This post has been sitting unpublished for over a week now. It's good to finally be able to click the publish button :)
Been busy with my kids. My son's final exam is scheduled next week so we are busy preparing for it. My son is so relaxed, I'm really worried for him.
I made this two weeks ago. Although I'm no fan of peanut butter, I made a go in making this since I was captivated by the photo I saw from Emily Luchetti's book Classic Stars Dessert. The end product was good, in fact my eldest son loved it. It was ultra smooth and very chocolatey and the peanut butter flavor wasn't overwhelming so I give this a thumbs up. Warning though, the eggs here are not fully cooked so what I did I heated it up for a minute or two. It was a good thing it didn't curdle and it still came out smooth.
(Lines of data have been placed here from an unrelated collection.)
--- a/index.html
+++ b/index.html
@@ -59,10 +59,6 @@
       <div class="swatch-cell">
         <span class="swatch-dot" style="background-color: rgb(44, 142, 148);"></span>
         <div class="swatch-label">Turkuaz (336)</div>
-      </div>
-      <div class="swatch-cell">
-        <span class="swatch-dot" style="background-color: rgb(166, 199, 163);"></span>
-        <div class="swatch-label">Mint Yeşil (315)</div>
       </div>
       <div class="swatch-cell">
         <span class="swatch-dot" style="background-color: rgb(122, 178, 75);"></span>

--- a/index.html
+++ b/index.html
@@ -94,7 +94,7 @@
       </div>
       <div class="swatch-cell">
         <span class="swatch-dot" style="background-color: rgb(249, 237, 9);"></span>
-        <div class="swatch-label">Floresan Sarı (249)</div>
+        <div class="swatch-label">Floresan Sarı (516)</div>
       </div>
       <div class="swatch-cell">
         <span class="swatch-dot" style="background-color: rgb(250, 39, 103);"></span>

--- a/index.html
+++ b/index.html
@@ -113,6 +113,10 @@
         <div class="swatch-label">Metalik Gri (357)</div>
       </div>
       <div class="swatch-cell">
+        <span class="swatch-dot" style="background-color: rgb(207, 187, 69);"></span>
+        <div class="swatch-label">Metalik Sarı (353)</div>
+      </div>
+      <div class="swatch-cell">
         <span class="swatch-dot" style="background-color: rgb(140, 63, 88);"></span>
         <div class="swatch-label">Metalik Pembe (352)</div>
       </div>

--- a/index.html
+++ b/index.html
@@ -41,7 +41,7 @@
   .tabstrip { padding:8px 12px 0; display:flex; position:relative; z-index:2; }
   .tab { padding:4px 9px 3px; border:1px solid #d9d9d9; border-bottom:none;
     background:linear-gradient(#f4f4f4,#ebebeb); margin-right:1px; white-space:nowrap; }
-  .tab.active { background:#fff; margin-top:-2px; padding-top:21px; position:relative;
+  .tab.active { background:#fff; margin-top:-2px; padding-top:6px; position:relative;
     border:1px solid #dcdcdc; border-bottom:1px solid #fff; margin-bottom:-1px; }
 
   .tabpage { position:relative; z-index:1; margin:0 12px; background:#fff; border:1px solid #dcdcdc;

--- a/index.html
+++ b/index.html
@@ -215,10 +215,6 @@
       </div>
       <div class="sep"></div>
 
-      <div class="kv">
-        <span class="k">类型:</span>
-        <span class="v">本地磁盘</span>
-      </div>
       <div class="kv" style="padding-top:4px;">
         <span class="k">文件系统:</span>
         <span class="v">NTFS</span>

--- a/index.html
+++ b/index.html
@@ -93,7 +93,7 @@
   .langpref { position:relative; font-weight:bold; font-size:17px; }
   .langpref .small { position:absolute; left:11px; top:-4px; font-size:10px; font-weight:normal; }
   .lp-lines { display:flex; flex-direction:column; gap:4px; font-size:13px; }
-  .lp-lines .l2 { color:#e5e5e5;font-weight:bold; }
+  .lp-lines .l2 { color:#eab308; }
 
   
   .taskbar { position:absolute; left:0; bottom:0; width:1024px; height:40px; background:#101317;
Chocolate Peanut-Butter Terrine
11 ounces bittersweet chocolate, finely chopped (58-62 percent cocoa. Do not use higher percentage chocolate)
2 tbsp unsalted butter
6 tbsp creamy peanut butter
4 large egg yolks
1/4 cup granulated sugar
1 and 3/4 cups heavy whipping cream
4 ounces bittersweet chocolate, finely chopped
5 tbsp unsalted butter
2 tsps light corn syrup
To make the Terrine : Grease an 8 and 1/2 by 4 and 1/2 by 2 and 3/4 inch loaf pan. Line the pan with plastic wrap, allowing a 1 and 1/2 inch overhang on the sides.
In a stainless bowl, combine chocolate, butter and peanut butter. Place the bowl over a pan of simmering water, making sure the bottom doesn't touch the water. Heat, stirring occasionally, until the chocolate and butter melt. Remove from heat and whisk until smooth.
Combine the egg yolks and sugar and whip on high speed until thick about 1 minute. Using a wooden spoon, stir the chocolate mixture into the egg mixture in three additions. The mixture will be thick.
In a separate bowl, whip the cream as it starts to thicken. using a spatula, fold the cream into the mixture in 4 additions. Spread the batter in the prepared pan. Cover and refrigerate until firm about 4 hours.
Make the Glaze :
In a stainless bowl, combine the chocolate, butter and corn syrup. Melt everything in a double boiler, whisk until smooth. The glaze should be pourable but not so thin that it will run off the terrine. If the glaze is thin, let it sit at room temperature for about 30 mins.
Slowly pour the glaze evenly over the top of the terrine, allowing it to stream evenly down the sides. Refrigerate until the glaze is set.
Note : When making the terrine, gradually add both the melted chocolate to the eggs and the cream to the chocolate mixture. If you add them to quickly, the mixture will seize.